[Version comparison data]
##############################

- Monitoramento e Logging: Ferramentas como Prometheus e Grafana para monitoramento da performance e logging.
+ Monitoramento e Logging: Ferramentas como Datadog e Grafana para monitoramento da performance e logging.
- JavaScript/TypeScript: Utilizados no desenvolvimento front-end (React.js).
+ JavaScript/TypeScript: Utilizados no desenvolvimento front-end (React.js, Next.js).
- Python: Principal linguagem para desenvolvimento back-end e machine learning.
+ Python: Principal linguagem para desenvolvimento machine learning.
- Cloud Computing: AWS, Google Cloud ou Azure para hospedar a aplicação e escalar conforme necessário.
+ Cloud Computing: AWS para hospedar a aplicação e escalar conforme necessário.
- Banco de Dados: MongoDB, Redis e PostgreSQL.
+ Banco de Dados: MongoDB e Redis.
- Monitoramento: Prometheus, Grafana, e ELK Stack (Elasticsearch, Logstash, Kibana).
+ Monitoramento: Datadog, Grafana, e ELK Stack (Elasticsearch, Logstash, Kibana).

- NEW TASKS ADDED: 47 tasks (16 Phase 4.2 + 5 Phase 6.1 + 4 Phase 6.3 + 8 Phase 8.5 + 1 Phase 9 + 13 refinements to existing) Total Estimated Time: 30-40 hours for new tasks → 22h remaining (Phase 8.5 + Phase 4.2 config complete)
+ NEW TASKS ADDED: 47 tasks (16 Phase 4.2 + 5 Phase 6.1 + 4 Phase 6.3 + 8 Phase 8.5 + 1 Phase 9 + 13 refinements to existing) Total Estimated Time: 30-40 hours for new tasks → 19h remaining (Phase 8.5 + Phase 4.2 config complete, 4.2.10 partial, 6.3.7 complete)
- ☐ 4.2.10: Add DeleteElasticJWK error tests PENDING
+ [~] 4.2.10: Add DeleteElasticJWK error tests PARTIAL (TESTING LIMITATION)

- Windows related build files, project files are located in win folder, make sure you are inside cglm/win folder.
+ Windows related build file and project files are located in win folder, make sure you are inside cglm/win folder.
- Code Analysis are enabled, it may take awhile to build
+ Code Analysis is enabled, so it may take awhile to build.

##############################

Starting with the first line of the records above, give back each line exactly until the line with "- JavaScript/TypeScript: Utilizados" has been given as well.

- Monitoramento e Logging: Ferramentas como Prometheus e Grafana para monitoramento da performance e logging.
+ Monitoramento e Logging: Ferramentas como Datadog e Grafana para monitoramento da performance e logging.
- JavaScript/TypeScript: Utilizados no desenvolvimento front-end (React.js).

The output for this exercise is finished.